En realidad, el punto importante cuando estamos planteándonos si tomar una decisión u otra es, precisamente, sacar a relucir todos nuestros pensamientos conscientes e inconscientes, desde lo más racional hasta lo más intuitivo y emocional, y encontrar un punto medio satisfactorio entre ambos factores.
Las decisiones que tomamos, además de lo ya expuesto, pueden clasificarse según diferentes criterios. En los siguientes seis puntos describiré las decisiones desde el prisma organizativo y empresarial.
Si tenemos en cuenta el nivel de estructuración y de previsión con que las tomamos, podemos hablar de decisiones programadas y no programadas.
Estas decisiones están previamente descritas y establecidas por algún tipo de normativa más o menos formal, y su ejecución se realiza en base a un cronograma. Son decisiones rutinarias y estratégicas que, en principio, son automáticas y de efecto inmediato.
No están programadas ni descritas en ningún texto normativo, y suceden como fruto de la interacción de la corporación con el entorno humano e institucional. Suelen ser espontáneas y suelen tener un alcance mayor en el tiempo.
Teniendo en cuenta el nivel de urgencia con que se tengan que tomar las decisiones:
Cuando las circunstancias son parecidas y el contexto es también similar, es probable que las empresas busquen la forma de establecer ciertos mecanismos recurrentes para tomar decisiones.
Cuando la situación es inesperada y no hay precedentes, las empresas deben tomar medidas especiales para adaptarse al desarrollo de los acontecimientos.
Las empresas deben funcionar correctamente en diversos ámbitos: desde las rutinas diarias hasta la comunicación con otras empresas o con las instituciones. En este sentido, podemos dividir las decisiones según este factor.

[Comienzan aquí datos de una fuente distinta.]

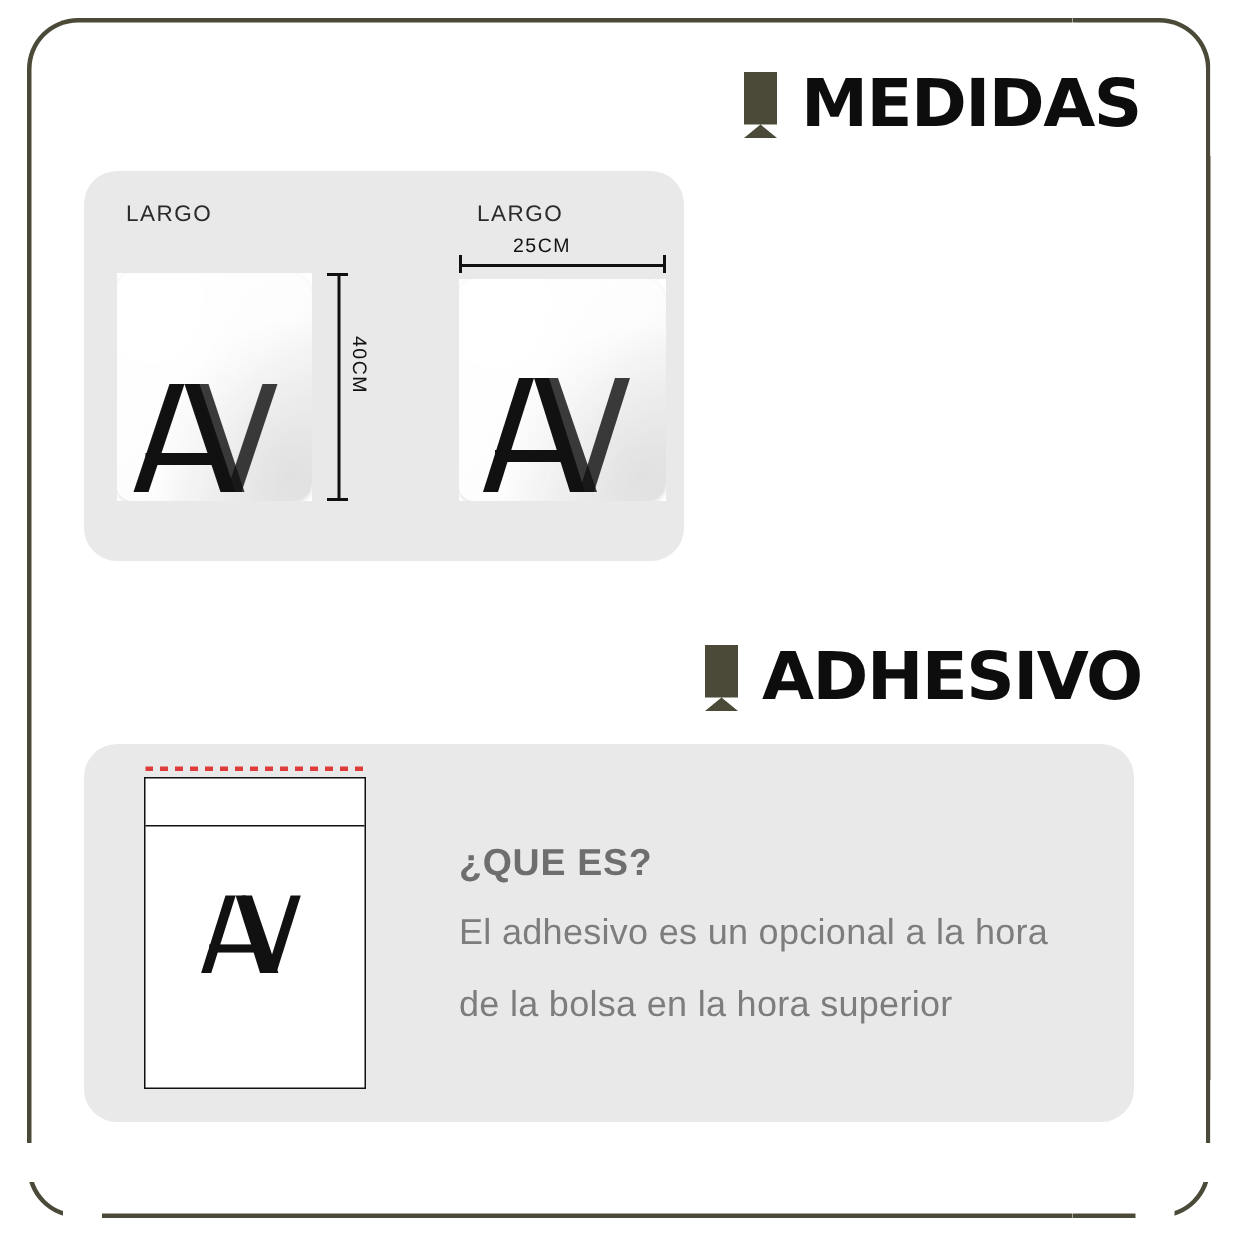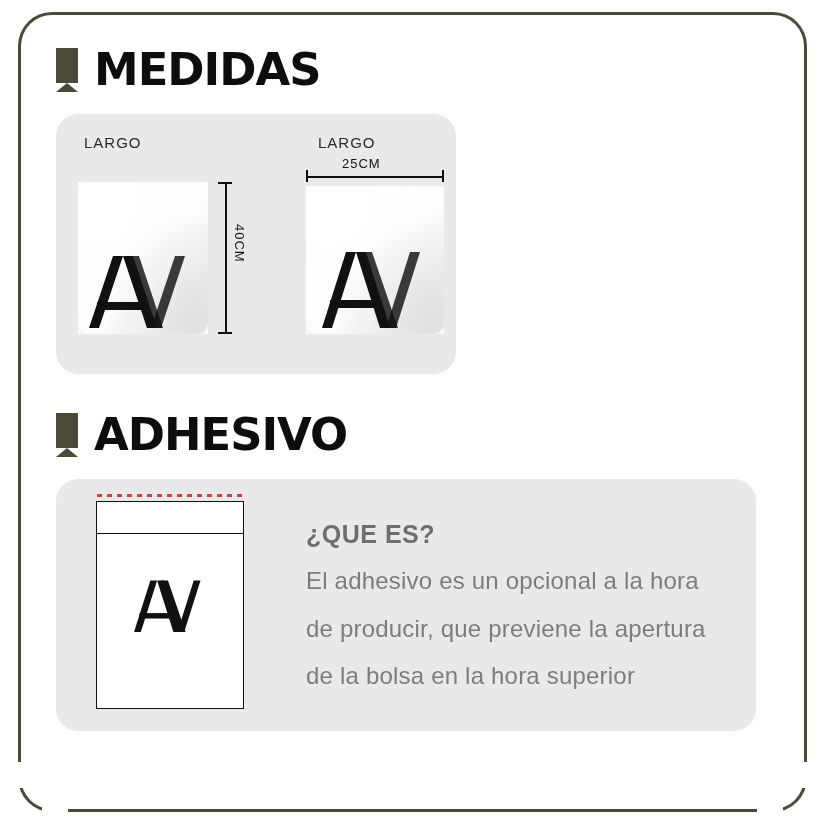--- a/index.html
+++ b/index.html
@@ -91,6 +91,7 @@
     display: flex;
     align-items: center;
     gap: 16px;
+    justify-content: flex-end;
   }
   .flag {
     width: 22px;

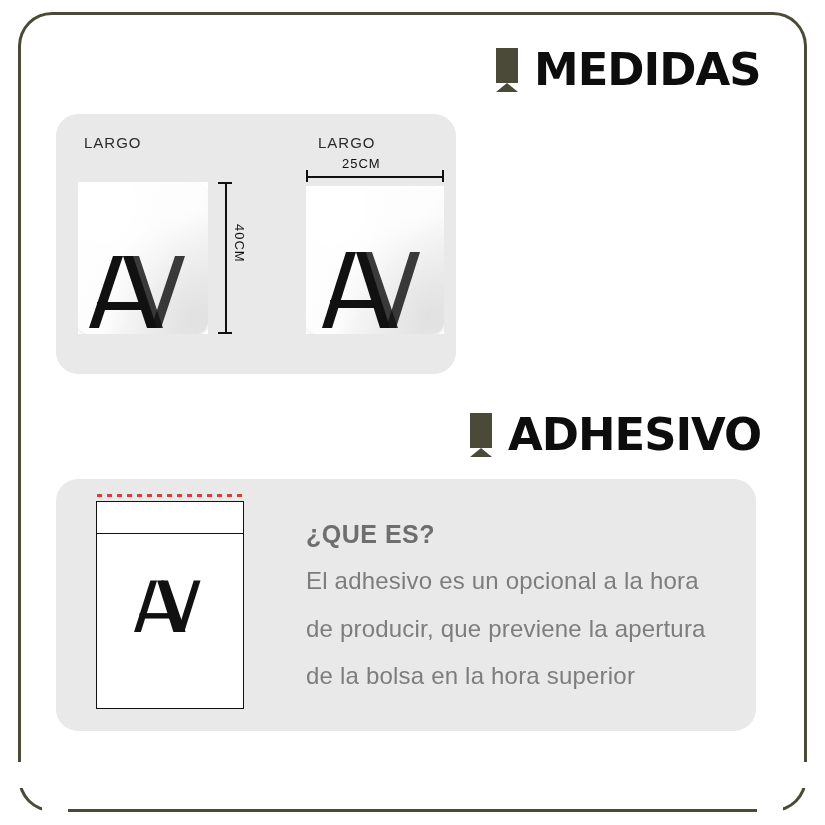--- a/index.html
+++ b/index.html
@@ -349,7 +349,7 @@
     </div>
   </div>
 
-  <div class="section-header" style="margin-top:39px;">
+  <div class="section-header" style="margin-top:56px;">
     <div class="flag"></div>
     <h1 class="section-title">ADHESIVO</h1>
   </div>

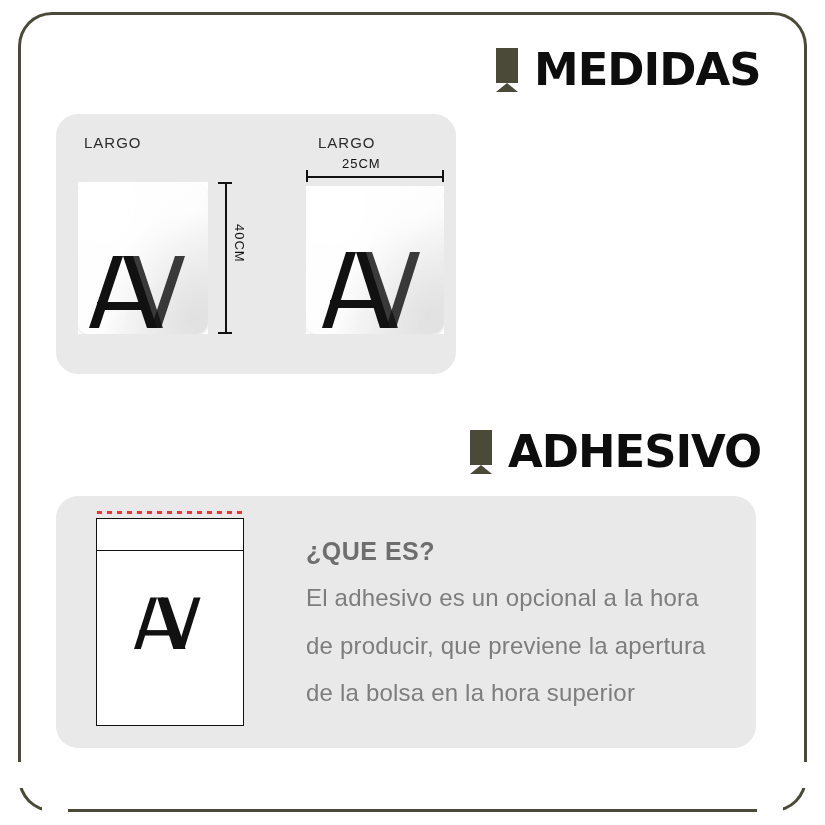--- a/index.html
+++ b/index.html
@@ -377,7 +377,6 @@
       <h2 class="adh-title">¿QUE ES?</h2>
       <div class="adh-body">
         <p>El adhesivo es un opcional a la hora</p>
-        <p>de producir, que previene la apertura</p>
         <p>de la bolsa en la hora superior</p>
       </div>
     </div>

Este tipo de decisiones inquieren sobre objetivos de la empresa y tratan de vehicular estas metas a planes de desarrollo específicos. Usualmente, este tipo de decisiones son las que guían las corporaciones hacia el éxito o el fracaso, puesto que marcan el camino a seguir. Son decisiones que suele tomar el director general, el gerente y/o los accionistas.

Son decisiones imprescindibles para el buen funcionamiento de la organización y una de sus misiones es resolver los conflictos entre personas, tanto desde un punto de vista humano como laboral. Su manejo debe ser cuidadoso ya que las decisiones operativas también incluyen determinaciones sobre la contratación y los despidos.